Insofar as the respondents contend that the basis of the ALJ’s finding of functional impairment beyond the schedule is not clear, we disagree. The ALJ found the claimant’s knee injuries have caused a limp and resulting back pain. The back pain interferes with the claimant’s ability to stand, sit, and walk. This evidence amply supports the conclusion that the claimant has sustained functional impairment to a part of the body not found on the schedule of disabilities. Consequently, the order must be upheld. Warthen v. Industrial Claim Appeals Office, supra
(determination of situs of functional impairment must be affirmed if supported by substantial evidence).
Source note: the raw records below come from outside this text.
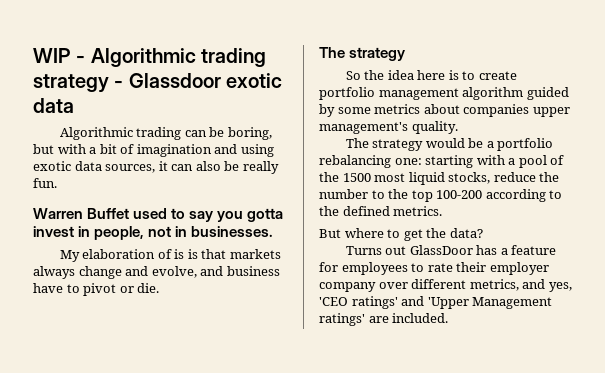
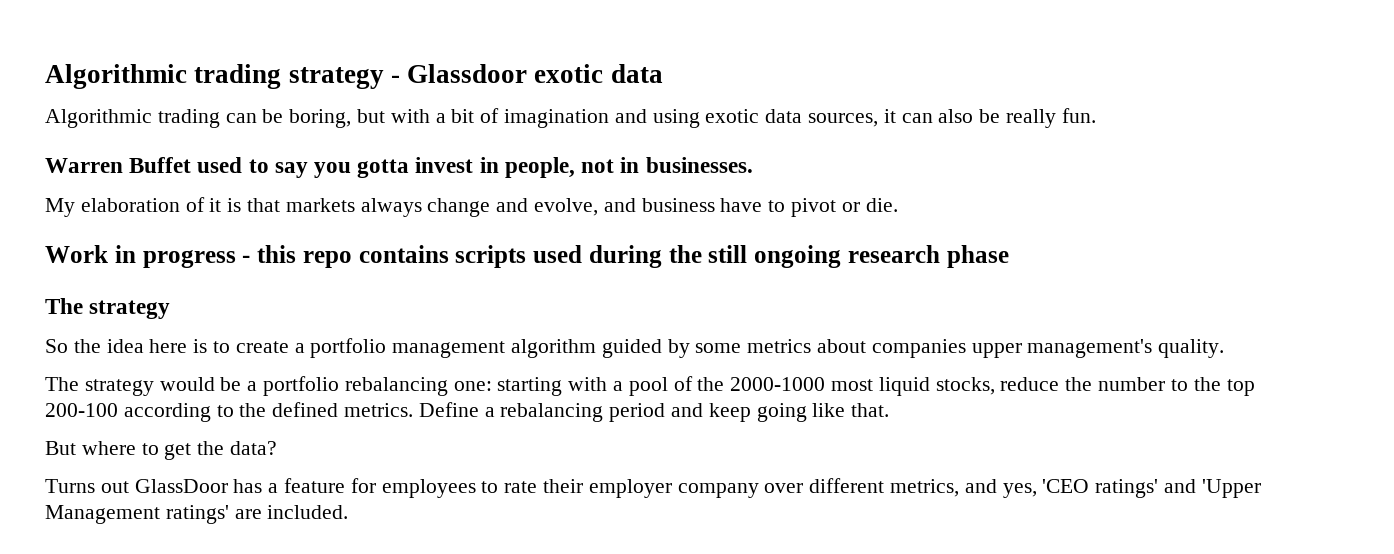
[33,48,86,63] WIP - -> (45, 76) none
[174,249,185,259] is -> [209,198,222,212] it
(160, 288) none -> [45,245,1009,268] // Work in progress - this repo contains scripts used during the still ongoing research phase
(517, 75) none -> [294,343,305,353] a
[342,173,371,182] 1500 -> [730,377,826,391] 2000-1000
[436,190,483,199] 100-200 -> [45,403,118,417] 200-100
(443, 211) none -> [418,402,890,422] Define a rebalancing period and keep going like that.

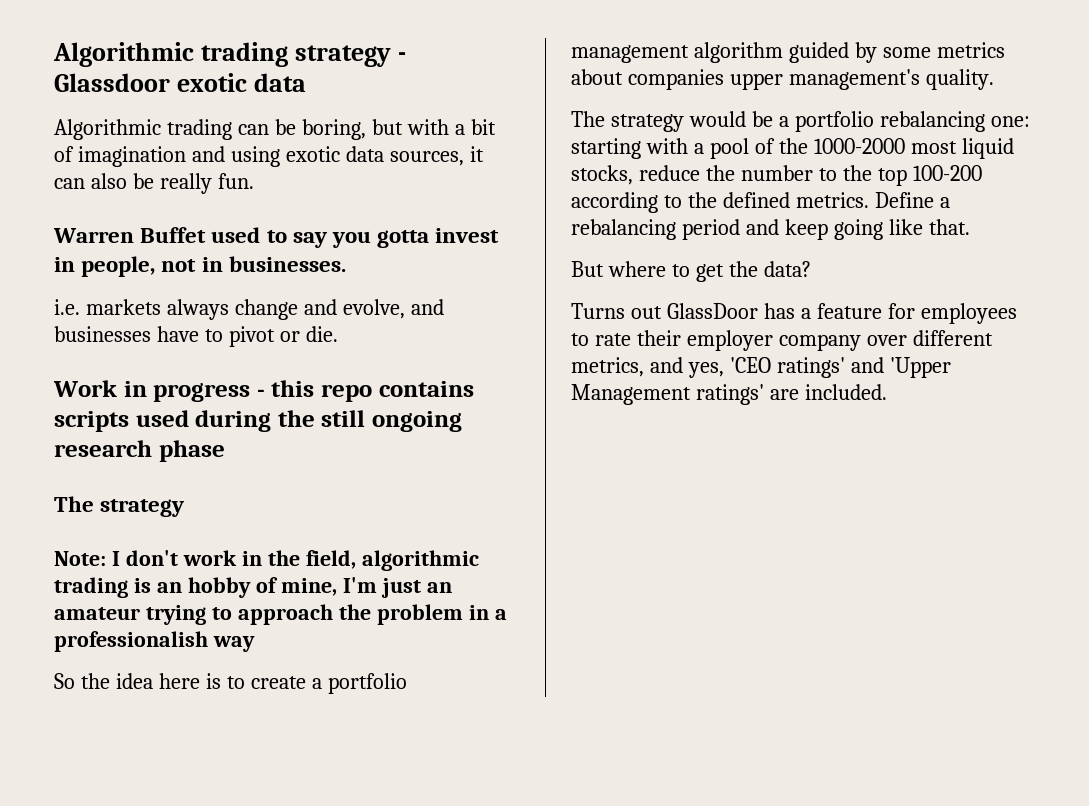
[45,197,281,217] My elaboration of it is that -> [54,299,80,315] i.e.
[641,198,715,212] business -> [54,326,151,342] businesses
(171, 309) none -> [54,550,479,571] [54,577,452,598] [54,604,507,625] [54,631,255,652] // Note: I don't work in the field, algorithmic trading is an hobby of mine, I'm just an amateur trying to approach the problem in a professionalish way
[730,377,826,391] 2000-1000 -> [813,138,905,154] 1000-2000
[45,403,118,417] 200-100 -> [912,165,982,181] 100-200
The claimant contends the ALJ erred in failing to award the diagnostic medical procedures recommended by Dr. Gray. We disagree.
Where, as here, the claimant seeks an award of medical benefits after MMI, the claimant must prove that the proposed procedures are reasonable and necessary to relieve the effects of the injury or to prevent deterioration of the claimant’s condition. The question of whether the claimant met the burden of proof is one of fact for determination by the ALJ. Lerner v. Wal-Mart Stores, Inc., 865 P.2d 915 (Colo.App. 1993).
Because the issue is one of fact, we must uphold the ALJ’s determination if supported by substantial evidence in the record. Section 8-43-301(8), C.R.S. 2003. This standard of review requires us to view the evidence in a light most favorable to the prevailing party, and defer to the ALJ’s resolution of conflicts in the evidence, credibility determinations, and plausible inferences drawn therefrom. Wilson v. Industrial Claim Appeals Office, 81 P.3d 1117 (Colo.App. 2003).
Here, the ALJ noted that neither the DIME physician nor the ATP, despite being aware of the claimant’s back complaints, recommended the sophisticated diagnostic procedures suggested by Dr. Gray. Further, the ALJ did not find Dr. Gray’s opinion that the procedures are necessary to be credible. Because we may not interfere with the ALJ’s resolution of conflicts in the evidence, the denial of the requested benefits must be upheld. The fact that some evidence might support a contrary result is immaterial on review. Wilson v. Industrial Claim Appeals Office, supra.
IT IS THEREFORE ORDERED that the ALJ’s orders dated May 14, 2003, and April 12, 2004, are affirmed.
INDUSTRIAL CLAIM APPEALS PANEL
_____________________________ David Cain
_____________________________ Kathy E. Dean
Ben Abeyta, Denver, CO, Wackenhut Services, c/o Albert Jerman, Rocky Flats Environmental Technology Site, Golden, CO, Legal Department, Pinnacol Assurance — Interagency Mail Janet Frickey, Esq., Lakewood, CO, for Claimant.
Anne Smith Myers, Esq. and Willow I. Arnold, Esq., Denver, CO, for Respondents.